И именно с той самой поры эмблемой этого театра стала маленькая белая чайка: придя во МХАТ, вы и сегодня увидите ее силуэт на театральном занавесе.
После «Чайки» Чехов написал несколько новых пьес. Каждую из них он писал уже специально для Художественного театра. И премьера каждой новой пьесы приносила ему новый огромный успех.
И вот Чехов закончил последнюю, самую любимую свою пьесу, свою лебединую песню — «Вишневый сад».
Старая рана, связанная с провалом «Чайки», уже давно зарубцевалась. Чехов надеется на успех. Он полностью доверяет режиссеру Станиславскому, ни на секунду не сомневается, что тот сделает с его пьесой все как надо и даже лучше, чем надо:
«...Я подчиняюсь Вам, — пишет он ему, — изумляюсь и обыкновенно сижу у Вас в театре разинув рот. Тут и разговоров быть не может; что Вы ни сделаете, все будет прекрасно, во сто крат лучше всего того, что я мог бы придумать...»
Но когда спектакль был уже готов, когда Чехов увидел свою пьесу на сцене, настроение его резко переломилось.
Сказать, что он был огорчен, разочарован спектаклем, — это все равно, что не сказать ничего. Он был просто убит тем, что ему показали.
«Одно могу сказать, — в отчаянии пишет он жене, — сгубил мне пьесу Станиславский...»
Что же произошло? Неужели снова провал? Такой же, как когда-то в Петербурге с «Чайкой»? Неужели гениальному режиссеру Станиславскому на этот раз изменил его талант, вкус, мастерство? Неужели он не справился с новой чеховской пьесой, поставил ее плохо, неумело?
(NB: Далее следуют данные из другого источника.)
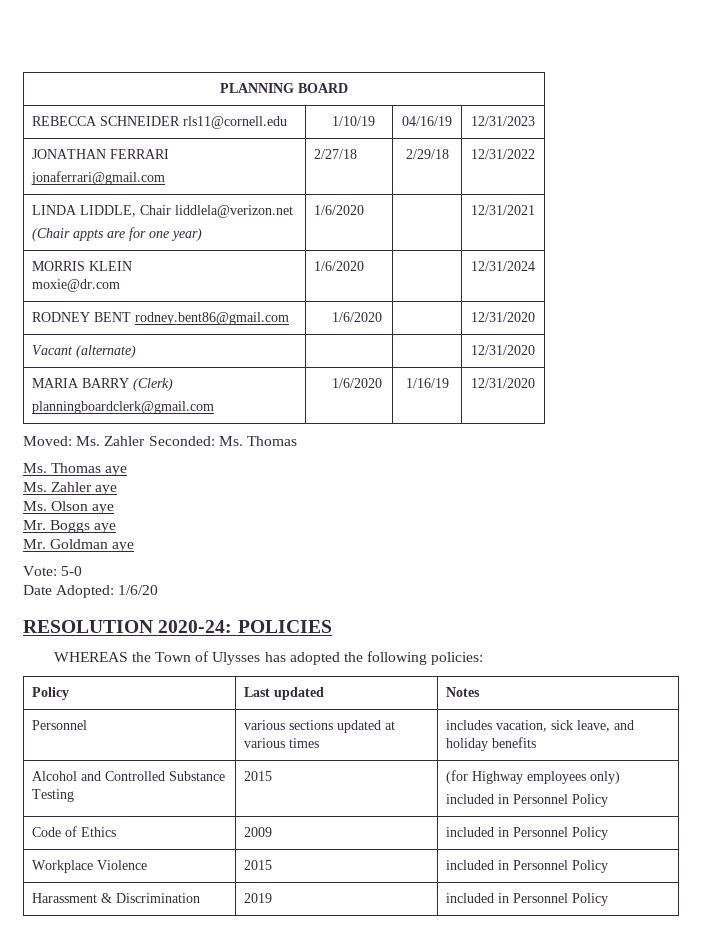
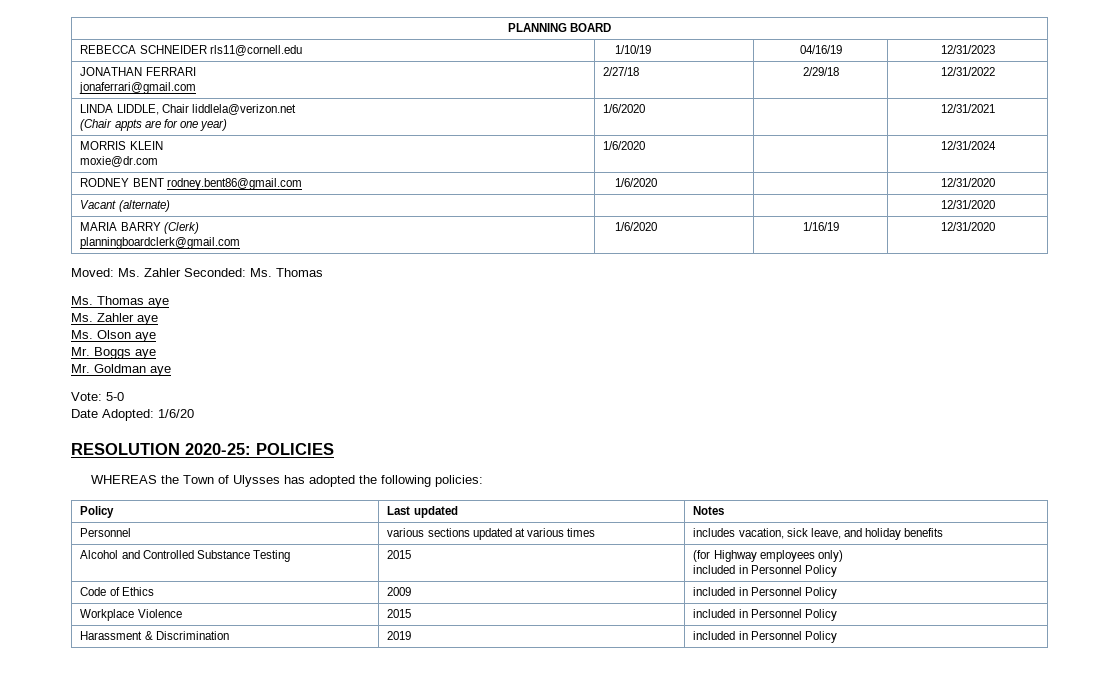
- RESOLUTION 2020-24: POLICIES
+ RESOLUTION 2020-25: POLICIES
Неужели опять у автора не возникло контакта с актерами, а у актеров со зрителями и занавес опустился под шиканье и свистки всего зрительного зала?
Нет, на этот раз все было совсем не так, как тогда, в Петербурге, с «Чайкой».
Актеры театра буквально молились на своего любимого драматурга. Бережно стремились они донести до зрителя каждую реплику, каждую интонацию, каждый тончайший оттенок, каждую паузу.
И успех был огромный. Толпы москвичей мечтали попасть на спектакль. Счастливцы, которым удалось достать билеты, сидели затаив дыхание. Многие плакали, даже не пытаясь сдержать слез и не стыдясь их.
Так в чем же дело? Почему, несмотря на этот очевидный и несомненный успех, у Чехова было полное ощущение провала?